Your job is to return every line in the data holding the string "justify".

Data
---------------

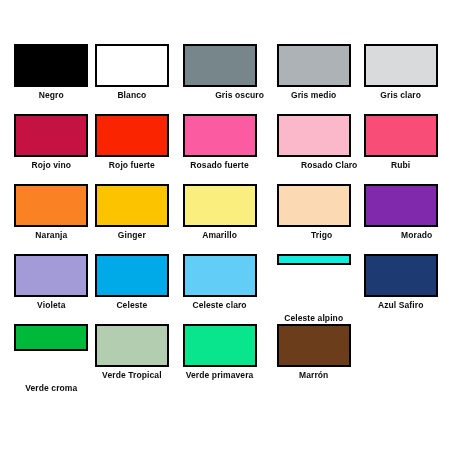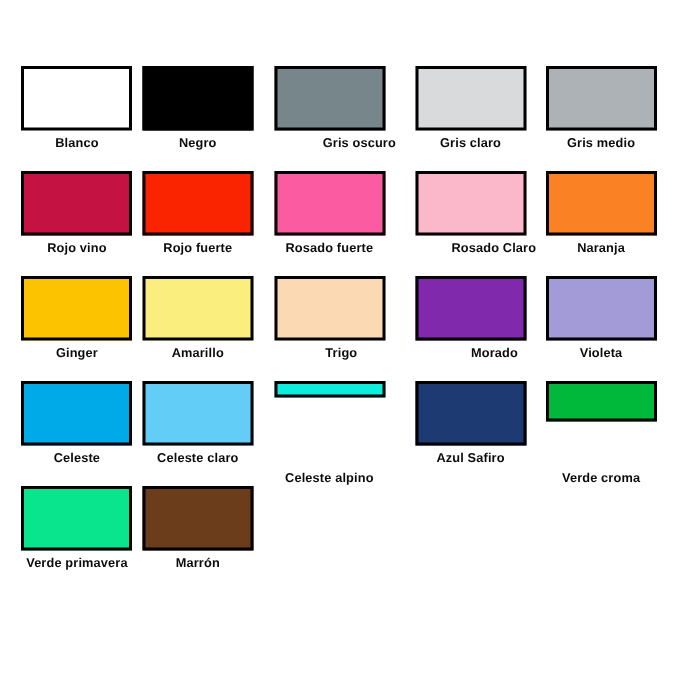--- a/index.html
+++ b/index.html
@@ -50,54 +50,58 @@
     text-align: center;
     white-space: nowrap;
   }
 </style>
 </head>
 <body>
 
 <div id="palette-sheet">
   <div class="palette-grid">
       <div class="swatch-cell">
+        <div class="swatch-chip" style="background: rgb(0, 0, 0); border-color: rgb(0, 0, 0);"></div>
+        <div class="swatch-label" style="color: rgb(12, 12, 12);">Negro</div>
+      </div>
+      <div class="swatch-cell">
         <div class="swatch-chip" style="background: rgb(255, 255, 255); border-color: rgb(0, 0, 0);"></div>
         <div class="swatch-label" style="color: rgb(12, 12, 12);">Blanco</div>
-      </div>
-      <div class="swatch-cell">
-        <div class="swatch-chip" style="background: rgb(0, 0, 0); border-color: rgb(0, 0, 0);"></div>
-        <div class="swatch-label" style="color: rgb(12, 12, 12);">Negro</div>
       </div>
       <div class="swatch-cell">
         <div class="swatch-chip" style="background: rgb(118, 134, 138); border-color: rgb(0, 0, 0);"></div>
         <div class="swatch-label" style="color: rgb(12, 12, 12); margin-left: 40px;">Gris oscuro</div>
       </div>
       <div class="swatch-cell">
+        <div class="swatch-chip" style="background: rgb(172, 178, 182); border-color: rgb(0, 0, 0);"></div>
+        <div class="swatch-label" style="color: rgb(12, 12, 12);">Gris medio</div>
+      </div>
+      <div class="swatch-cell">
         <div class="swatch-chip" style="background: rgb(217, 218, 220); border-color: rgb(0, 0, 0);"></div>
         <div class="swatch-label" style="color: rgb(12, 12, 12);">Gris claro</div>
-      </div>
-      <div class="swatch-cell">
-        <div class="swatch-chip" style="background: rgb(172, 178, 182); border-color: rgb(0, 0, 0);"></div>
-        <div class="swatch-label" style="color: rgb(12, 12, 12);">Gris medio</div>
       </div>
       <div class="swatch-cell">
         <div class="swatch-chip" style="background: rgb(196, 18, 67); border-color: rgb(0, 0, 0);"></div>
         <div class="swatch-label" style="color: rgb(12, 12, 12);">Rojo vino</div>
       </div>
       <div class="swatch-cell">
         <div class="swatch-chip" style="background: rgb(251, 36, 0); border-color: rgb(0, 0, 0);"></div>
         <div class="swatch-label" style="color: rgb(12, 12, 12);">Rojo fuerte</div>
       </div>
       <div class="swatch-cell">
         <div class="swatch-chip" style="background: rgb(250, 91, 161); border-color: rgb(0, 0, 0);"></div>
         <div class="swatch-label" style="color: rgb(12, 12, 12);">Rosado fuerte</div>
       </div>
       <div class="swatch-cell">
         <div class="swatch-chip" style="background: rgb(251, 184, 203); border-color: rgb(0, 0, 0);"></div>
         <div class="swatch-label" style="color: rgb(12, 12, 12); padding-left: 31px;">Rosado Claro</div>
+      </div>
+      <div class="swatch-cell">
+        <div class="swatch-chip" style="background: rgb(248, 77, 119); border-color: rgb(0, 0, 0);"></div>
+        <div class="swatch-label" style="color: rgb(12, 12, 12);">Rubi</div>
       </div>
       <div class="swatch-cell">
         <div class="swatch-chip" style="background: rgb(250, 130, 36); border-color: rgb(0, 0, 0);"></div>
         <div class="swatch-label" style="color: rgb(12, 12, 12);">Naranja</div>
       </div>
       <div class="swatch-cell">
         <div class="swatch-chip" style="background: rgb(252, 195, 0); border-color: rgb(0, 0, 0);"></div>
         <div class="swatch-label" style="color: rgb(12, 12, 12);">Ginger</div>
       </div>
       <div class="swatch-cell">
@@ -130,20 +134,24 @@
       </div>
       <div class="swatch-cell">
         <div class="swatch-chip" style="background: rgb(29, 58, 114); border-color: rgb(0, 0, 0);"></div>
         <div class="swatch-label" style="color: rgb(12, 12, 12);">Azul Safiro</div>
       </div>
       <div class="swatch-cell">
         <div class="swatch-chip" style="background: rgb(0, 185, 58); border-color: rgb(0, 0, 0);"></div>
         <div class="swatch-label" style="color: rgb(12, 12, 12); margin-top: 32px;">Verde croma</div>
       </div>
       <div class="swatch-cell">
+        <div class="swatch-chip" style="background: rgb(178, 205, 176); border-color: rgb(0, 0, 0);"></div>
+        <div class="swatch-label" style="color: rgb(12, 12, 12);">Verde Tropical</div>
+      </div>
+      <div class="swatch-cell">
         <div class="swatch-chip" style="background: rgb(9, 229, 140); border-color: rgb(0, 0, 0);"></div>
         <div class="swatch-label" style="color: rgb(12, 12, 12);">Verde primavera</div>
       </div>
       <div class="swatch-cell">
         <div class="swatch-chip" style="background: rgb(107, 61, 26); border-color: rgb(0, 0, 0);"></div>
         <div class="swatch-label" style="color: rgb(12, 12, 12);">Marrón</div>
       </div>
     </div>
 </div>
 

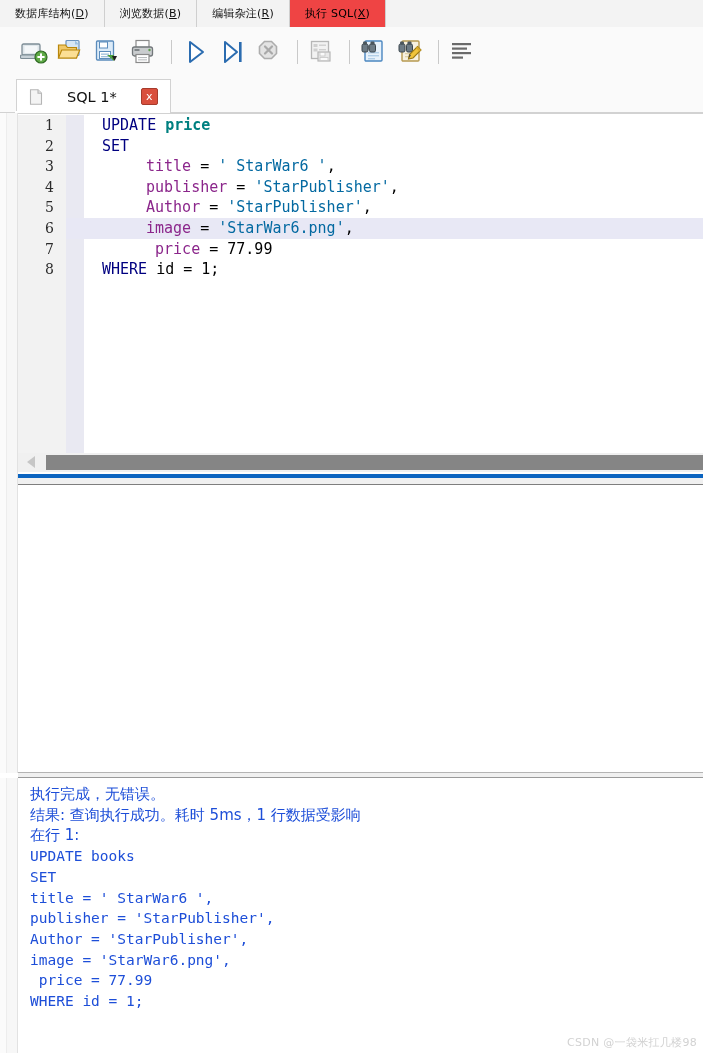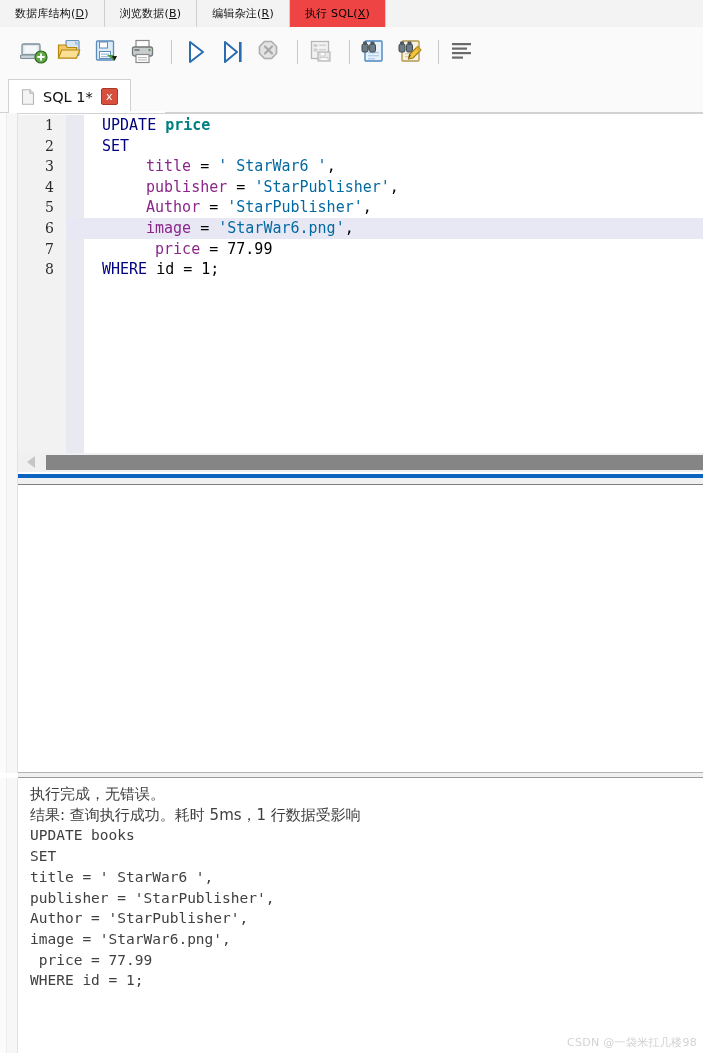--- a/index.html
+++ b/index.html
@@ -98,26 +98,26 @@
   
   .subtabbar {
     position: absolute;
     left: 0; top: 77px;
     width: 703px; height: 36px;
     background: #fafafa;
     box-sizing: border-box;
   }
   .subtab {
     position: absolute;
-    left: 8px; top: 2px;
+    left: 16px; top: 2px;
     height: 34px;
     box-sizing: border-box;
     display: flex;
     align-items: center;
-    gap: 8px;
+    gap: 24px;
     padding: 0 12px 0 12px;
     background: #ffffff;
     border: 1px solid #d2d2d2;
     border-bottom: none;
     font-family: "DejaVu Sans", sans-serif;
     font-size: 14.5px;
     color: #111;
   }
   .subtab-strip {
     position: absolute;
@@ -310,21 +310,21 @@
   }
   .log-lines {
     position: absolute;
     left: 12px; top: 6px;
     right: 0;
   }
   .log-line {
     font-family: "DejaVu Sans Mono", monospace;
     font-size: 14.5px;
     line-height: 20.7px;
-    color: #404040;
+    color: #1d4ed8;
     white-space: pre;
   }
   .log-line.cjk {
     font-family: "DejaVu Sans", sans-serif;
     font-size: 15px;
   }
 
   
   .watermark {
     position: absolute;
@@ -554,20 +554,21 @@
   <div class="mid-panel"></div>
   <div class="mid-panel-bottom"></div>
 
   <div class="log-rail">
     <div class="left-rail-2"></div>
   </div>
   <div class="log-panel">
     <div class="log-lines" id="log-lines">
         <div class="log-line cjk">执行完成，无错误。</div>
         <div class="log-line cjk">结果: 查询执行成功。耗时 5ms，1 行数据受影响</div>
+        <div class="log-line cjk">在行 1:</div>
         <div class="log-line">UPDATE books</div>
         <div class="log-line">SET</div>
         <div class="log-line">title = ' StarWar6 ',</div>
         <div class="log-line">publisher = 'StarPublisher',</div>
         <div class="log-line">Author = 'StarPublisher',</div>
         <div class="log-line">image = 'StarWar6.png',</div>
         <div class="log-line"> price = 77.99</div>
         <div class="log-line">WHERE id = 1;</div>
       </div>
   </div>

---------------

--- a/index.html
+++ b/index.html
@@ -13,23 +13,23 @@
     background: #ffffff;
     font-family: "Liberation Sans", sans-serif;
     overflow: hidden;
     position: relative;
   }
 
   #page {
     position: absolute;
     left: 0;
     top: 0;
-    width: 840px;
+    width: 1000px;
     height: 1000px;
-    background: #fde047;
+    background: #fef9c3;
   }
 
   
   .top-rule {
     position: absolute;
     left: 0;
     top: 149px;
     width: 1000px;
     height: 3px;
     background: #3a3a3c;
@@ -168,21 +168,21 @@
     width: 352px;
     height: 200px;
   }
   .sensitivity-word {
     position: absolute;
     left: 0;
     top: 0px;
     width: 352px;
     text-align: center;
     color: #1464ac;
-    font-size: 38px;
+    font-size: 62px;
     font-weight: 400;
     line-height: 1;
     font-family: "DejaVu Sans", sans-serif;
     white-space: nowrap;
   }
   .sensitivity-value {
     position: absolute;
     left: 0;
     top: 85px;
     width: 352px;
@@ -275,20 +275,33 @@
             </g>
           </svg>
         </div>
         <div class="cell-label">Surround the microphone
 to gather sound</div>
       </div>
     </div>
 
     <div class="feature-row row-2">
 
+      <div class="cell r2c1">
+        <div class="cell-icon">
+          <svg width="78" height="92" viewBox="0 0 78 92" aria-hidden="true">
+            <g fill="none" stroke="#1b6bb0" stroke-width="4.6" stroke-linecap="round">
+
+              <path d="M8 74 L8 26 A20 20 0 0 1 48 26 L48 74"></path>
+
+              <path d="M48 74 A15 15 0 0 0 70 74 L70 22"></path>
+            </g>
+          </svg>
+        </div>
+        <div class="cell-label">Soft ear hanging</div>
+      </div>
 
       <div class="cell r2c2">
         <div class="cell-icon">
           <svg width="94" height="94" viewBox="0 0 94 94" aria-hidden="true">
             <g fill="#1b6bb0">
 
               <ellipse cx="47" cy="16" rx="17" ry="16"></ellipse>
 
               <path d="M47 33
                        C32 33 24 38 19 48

---------------

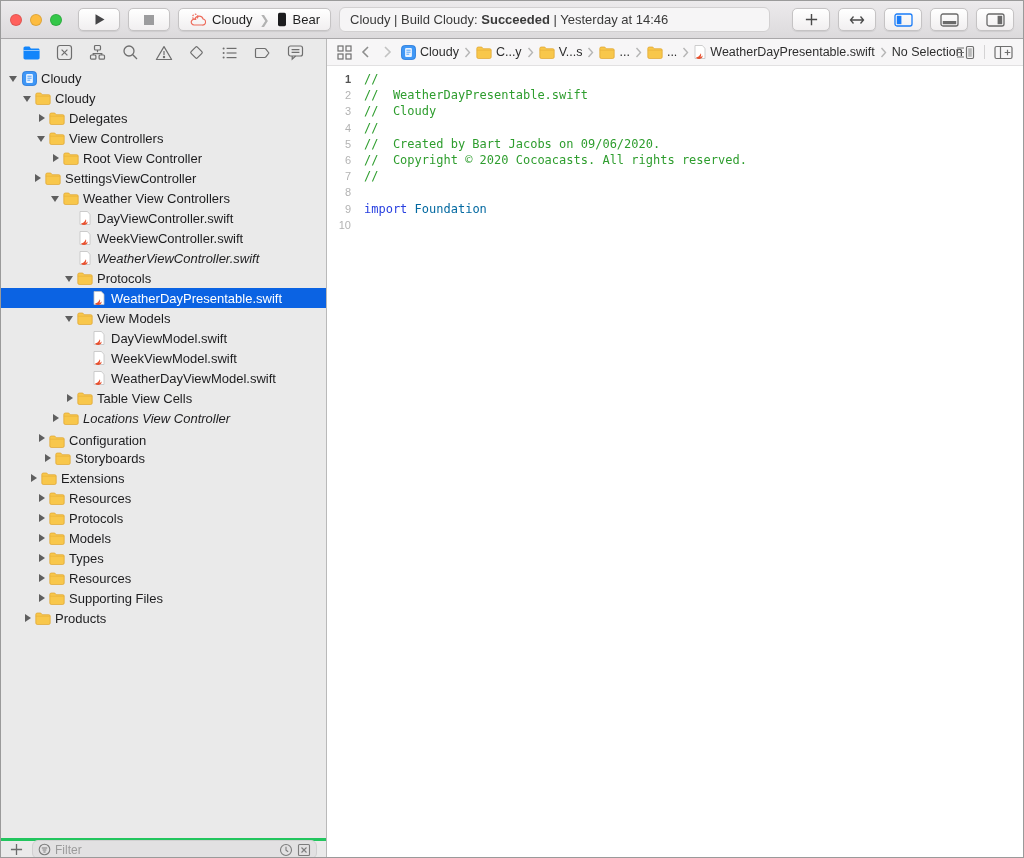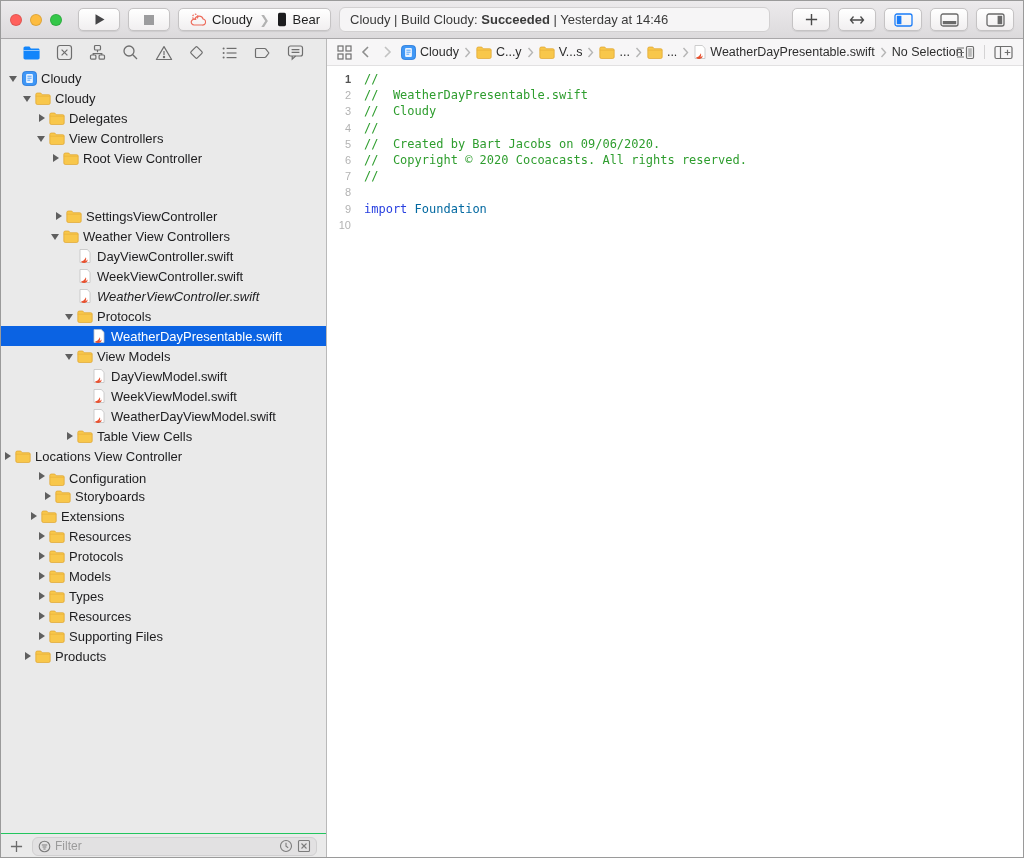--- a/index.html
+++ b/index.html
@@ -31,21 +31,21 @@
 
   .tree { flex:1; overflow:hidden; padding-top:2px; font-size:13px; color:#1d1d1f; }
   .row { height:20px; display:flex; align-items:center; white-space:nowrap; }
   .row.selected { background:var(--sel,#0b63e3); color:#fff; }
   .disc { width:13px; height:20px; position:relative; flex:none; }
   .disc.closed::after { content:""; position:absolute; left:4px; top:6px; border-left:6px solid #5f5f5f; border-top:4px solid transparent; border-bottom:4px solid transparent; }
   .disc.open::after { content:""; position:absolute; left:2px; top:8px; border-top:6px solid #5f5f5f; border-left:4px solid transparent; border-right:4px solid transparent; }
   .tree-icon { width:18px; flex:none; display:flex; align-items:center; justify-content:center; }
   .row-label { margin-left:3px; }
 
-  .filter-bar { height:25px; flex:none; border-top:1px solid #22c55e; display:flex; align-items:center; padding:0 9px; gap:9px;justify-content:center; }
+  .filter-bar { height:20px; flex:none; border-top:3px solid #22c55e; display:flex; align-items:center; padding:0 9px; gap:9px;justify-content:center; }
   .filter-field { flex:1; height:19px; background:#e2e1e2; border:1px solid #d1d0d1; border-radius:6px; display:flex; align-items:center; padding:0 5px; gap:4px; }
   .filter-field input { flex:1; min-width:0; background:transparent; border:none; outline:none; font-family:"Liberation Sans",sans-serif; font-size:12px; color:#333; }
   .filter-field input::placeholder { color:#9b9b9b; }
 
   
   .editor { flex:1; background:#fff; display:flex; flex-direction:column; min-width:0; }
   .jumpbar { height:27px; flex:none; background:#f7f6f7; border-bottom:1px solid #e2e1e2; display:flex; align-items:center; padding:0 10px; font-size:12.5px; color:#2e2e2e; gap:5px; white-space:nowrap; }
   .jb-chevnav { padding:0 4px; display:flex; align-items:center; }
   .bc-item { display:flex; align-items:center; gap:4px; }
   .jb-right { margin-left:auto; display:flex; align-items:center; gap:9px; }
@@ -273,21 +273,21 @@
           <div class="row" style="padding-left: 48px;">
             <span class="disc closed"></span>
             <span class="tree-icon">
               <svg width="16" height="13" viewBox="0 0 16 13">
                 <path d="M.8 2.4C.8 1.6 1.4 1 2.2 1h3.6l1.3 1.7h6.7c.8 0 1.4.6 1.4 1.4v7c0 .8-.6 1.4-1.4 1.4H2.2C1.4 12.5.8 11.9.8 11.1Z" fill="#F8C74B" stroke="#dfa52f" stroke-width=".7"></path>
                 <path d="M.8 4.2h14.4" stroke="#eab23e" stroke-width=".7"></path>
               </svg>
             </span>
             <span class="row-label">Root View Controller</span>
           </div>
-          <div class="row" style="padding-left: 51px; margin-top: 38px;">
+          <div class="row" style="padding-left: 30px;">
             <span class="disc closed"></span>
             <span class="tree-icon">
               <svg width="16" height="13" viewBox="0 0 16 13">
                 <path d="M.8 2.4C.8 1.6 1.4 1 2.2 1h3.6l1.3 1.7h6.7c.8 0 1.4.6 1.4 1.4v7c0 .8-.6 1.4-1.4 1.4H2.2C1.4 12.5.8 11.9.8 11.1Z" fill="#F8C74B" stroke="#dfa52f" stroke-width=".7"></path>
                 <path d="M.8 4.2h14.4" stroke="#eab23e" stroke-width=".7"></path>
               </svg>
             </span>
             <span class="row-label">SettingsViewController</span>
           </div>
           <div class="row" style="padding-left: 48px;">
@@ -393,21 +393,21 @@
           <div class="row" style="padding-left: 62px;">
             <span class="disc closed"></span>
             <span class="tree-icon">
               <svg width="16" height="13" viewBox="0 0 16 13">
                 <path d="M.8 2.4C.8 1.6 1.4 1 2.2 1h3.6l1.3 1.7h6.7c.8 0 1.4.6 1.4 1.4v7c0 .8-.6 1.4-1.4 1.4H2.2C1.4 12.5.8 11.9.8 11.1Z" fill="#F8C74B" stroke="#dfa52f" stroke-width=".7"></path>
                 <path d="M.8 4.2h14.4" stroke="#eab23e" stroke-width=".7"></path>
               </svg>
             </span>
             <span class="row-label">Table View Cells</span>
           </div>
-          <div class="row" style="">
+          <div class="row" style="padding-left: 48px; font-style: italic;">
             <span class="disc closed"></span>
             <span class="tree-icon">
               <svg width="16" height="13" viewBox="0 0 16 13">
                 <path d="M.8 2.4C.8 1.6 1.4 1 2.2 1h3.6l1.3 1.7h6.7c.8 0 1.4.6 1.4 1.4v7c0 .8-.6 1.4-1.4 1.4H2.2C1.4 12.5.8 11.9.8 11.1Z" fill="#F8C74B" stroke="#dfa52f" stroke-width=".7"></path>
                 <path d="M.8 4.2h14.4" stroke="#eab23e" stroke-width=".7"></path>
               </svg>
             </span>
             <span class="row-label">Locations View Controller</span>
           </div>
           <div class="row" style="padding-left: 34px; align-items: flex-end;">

---------------

Response for this exercise
   .tree-icon { width:18px; flex:none; display:flex; align-items:center; justify-content:center; }
-  .filter-bar { height:25px; flex:none; border-top:1px solid #22c55e; display:flex; align-items:center; padding:0 9px; gap:9px;justify-content:center; }
+  .filter-bar { height:20px; flex:none; border-top:3px solid #22c55e; display:flex; align-items:center; padding:0 9px; gap:9px;justify-content:center; }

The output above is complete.